Autour d'Olaf Scholz, pas moins de douze grands patrons - Mercedes-Benz, BMW, Volkswagen, Siemens, Bayer, Thyssenkrupp, Merck, BASF... -, tous des ténors du made in Germany, confrontés à la même équation : prendre ses distances et en même temps soigner le marché chinois. Contrairement à l'époque Merkel, aucun contrat ne sera signé lors du voyage, mais le mot d'ordre sera « la coopération plutôt que la confrontation », admet-on chez Daimler, la maison mère de Mercedes.
Martin Wansleben, le président de la chambre allemande de commerce et d'industrie (DIHK), assume ce pragmatisme : « En tant que premier partenaire de l'Allemagne, la Chine est un important sous-traitant pour nombre de biens inter- médiaires et de matières premières, mais aussi un grand marché de débouchés pour les produits allemands. » L'antenne chinoise de la DIHK attend du chancelier qu'il renoue le dialogue avec les autorités, après les années Covid marquées par la méfiance, qui ont pénalisé les affaires.
L'art de ne rien dire
« Toutes les décisions prises par l'Allemagne à l'encontre de la Chine, et l'ampleur avec laquelle cela s'appliquera, relèvent du domaine politique », rappelle Julian Hinz, chercheur à l'Institut Kiel. Pour une fois, Olaf Scholz semble être l'homme de la situation. Il excelle dans l'art de ne rien dire pour tout laisser penser. Un style de communication qui lui est souvent reproché mais qui lui a déjà permis de ménager la chèvre et le chou chinois. Lors de son premier déplacement à Pékin, en novembre 2022, il avait convaincu Xi Jinping de jouer les médiateurs auprès de Vladimir Poutine, qui avait ensuite baissé son niveau de menace nucléaire. Un des rares coups diplomatiques signés Berlin depuis deux ans.
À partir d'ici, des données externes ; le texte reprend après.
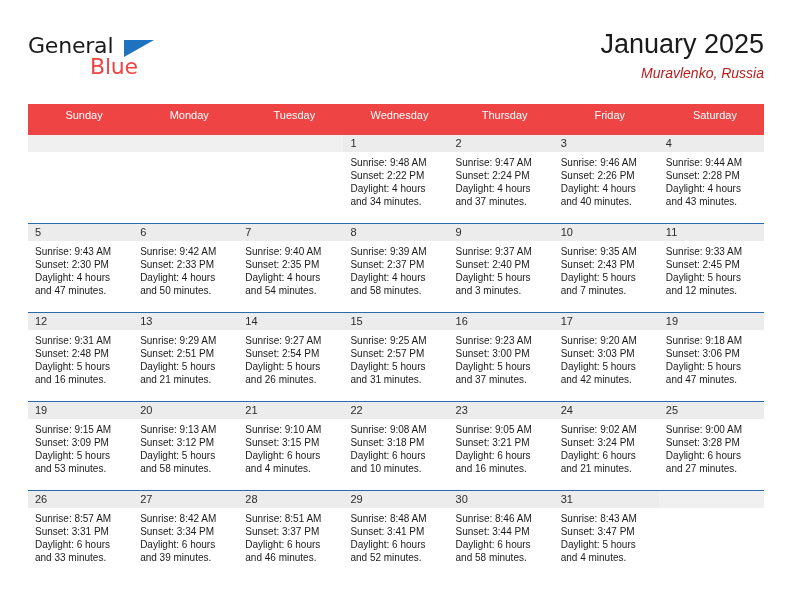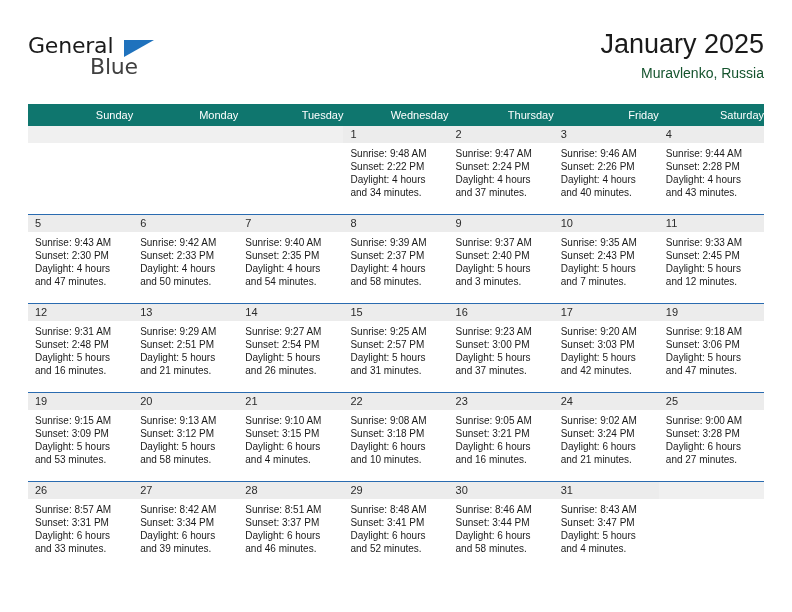--- a/index.html
+++ b/index.html
@@ -55,7 +55,7 @@
     top: 21px;
     font-size: 22px;
     letter-spacing: -0.2px;
-    color: #404040;
+    color: #ef4444;
     font-family: "DejaVu Sans", sans-serif;
     font-weight: 400;
     line-height: 24px;

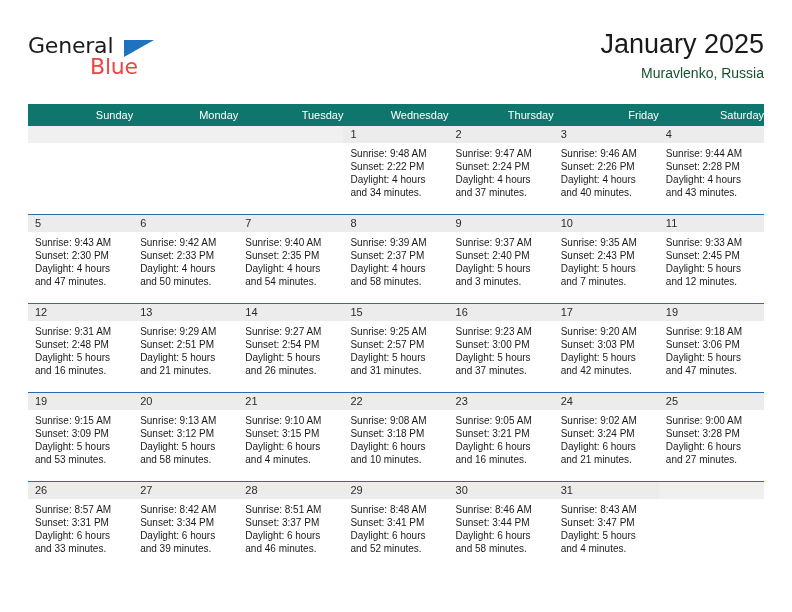--- a/index.html
+++ b/index.html
@@ -87,10 +87,11 @@
   }
   .cal-subtitle {
     font-size: 14px;
-    color: #14532d;
+    color: #b91c1c;
     line-height: 20px;
     margin-top: 3px;
     white-space: nowrap;
+    font-style: italic;
   }
 
   

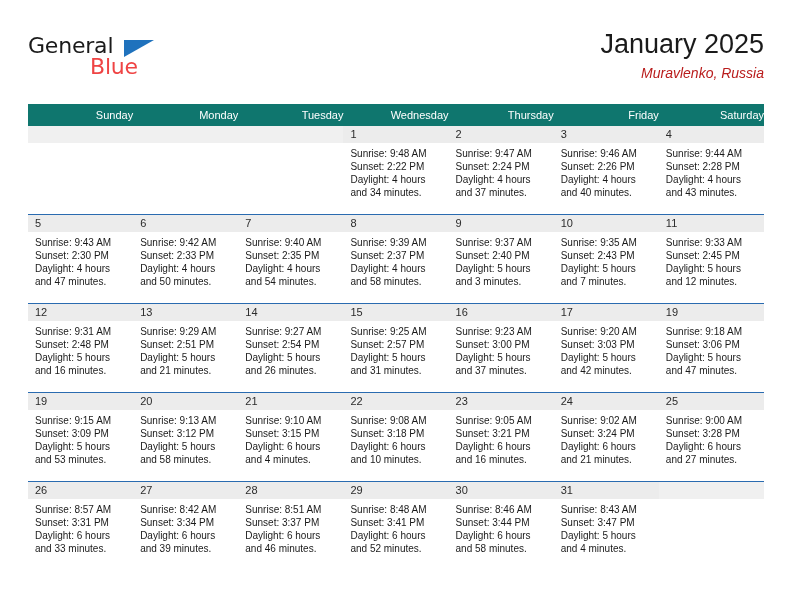--- a/index.html
+++ b/index.html
@@ -105,12 +105,12 @@
   }
 
   .calendar th {
-    background: #0f766e;
+    background: #ef4444;
     color: #ffffff;
     font-size: 11px;
     font-weight: normal;
-    text-align: right;
-    padding: 5px 0 5px 7px;
+    text-align: center;
+    padding: 5px 0 14px 7px;
     height: 12px;
     border: none;
   }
Scholz arrive avec une carte dans son jeu : son tout nouveau compte TikTok, ouvert le 8 avril. Cette entrée en scène sur le réseau social chinois ne manquera pas de flatter les dirigeants communistes alors que, de Paris à Washington, la plateforme est de plus en plus critiquée. D'autant plus que la Chine, dans la perspective d'une intensification de la guerre commerciale sino-américaine, n'a pas intérêt à ce que l'Allemagne s'aligne trop sur les États-Unis. À ce titre, la levée de l'embargo chinois sur le porc allemand, qui devrait être entérinée lors de ce voyage officiel, est symbolique : un sésame pour 17 % des exportations totales de la filière allemande ! Le ministre fédéral de l'Agriculture fait partie de la délégation. Cem Özdemir est musulman et végétarien. Face à la Chine, l'Allemagne n'est pas à une contradiction près.
Des pratiques déloyales
Cela transparaît plus encore dans le dossier des subventions dont Pékin abreuve ses compagnies nationales. Mais Berlin regarde ailleurs. Pourtant les deux tiers des entreprises allemandes installées en République populaire se plaignent de pratiques déloyales. Dans le secteur de l'automobile, cela provoque une concurrence de prix intenable pour les constructeurs européens. La Commission européenne, encouragée entre autres par la France, étudie donc la possibilité d'augmenter les droits de douane sur les véhicules chinois.
L'Allemagne s'y oppose, tétanisée par la perspective de représailles dont pâtirait son économie déjà fragile. Les constructeurs de berlines thermiques, comme BMW ou Mercedes, dépassés technologiquement sur l'électrique, jouent leur survie sur le marché haut de gamme chinois, là où ils réalisent encore un tiers de leurs chiffres d'affaires et de leurs bénéfices. Quitte à livrer en pâture leur demande domestique aux concurrents asiatiques, tel BYD, en plein boom outre-Rhin avec sa petite citadine. « Au fond, les consommateurs allemands en profitent », lâche un conseiller du chancelier social-démocrate interrogé sur cette politique des prix cassés. L'argument est presque mot pour mot l'explication qu'ont donnée pendant des années les autorités allemandes pour justifier les achats de gaz russe.